WHAT IS NEEDED:
Go through the records below line by line, counting those that contain the word "keep"; answer with the count only.

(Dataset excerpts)
+ + + + + + +
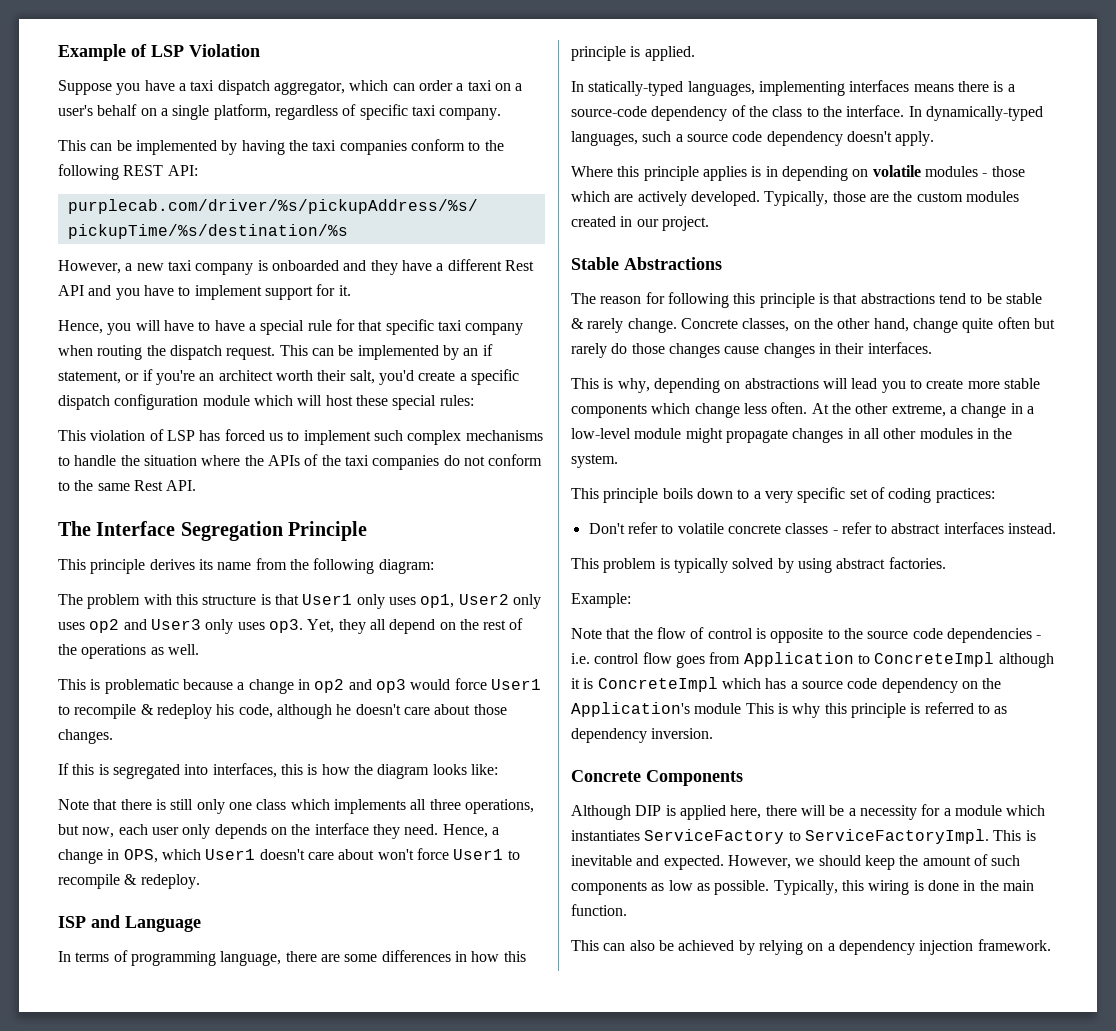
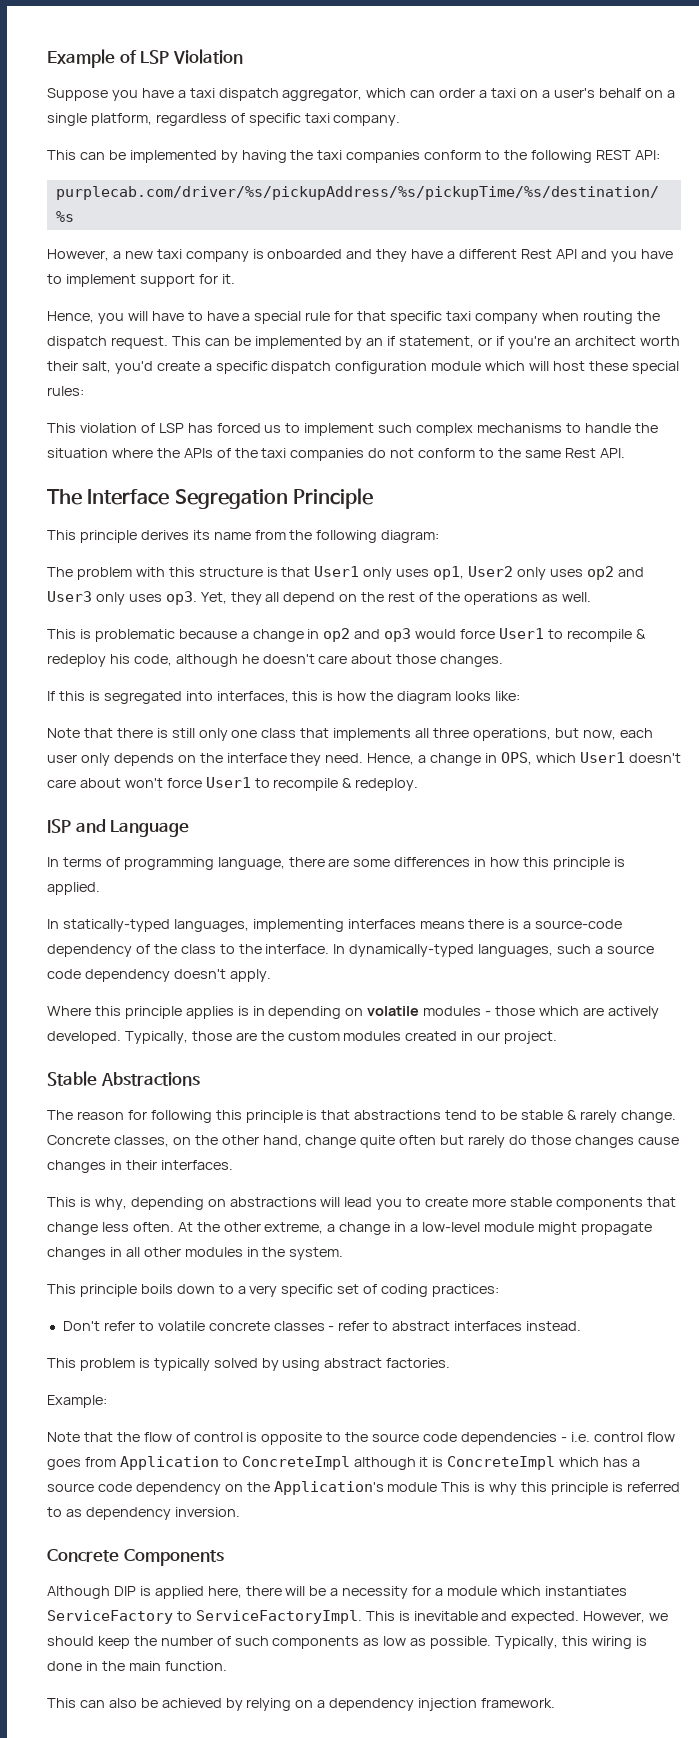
- Note that there is still only one class which implements all three operations, but now, each user only depends on the interface they need.
+ Note that there is still only one class that implements all three operations, but now, each user only depends on the interface they need.
- This is why, depending on abstractions will lead you to create more stable components which change less often.
+ This is why, depending on abstractions will lead you to create more stable components that change less often.
- However, we should keep the amount of such components as low as possible.
+ However, we should keep the number of such components as low as possible.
+ + + + + + +
RESULT OF THE EXERCISE:
2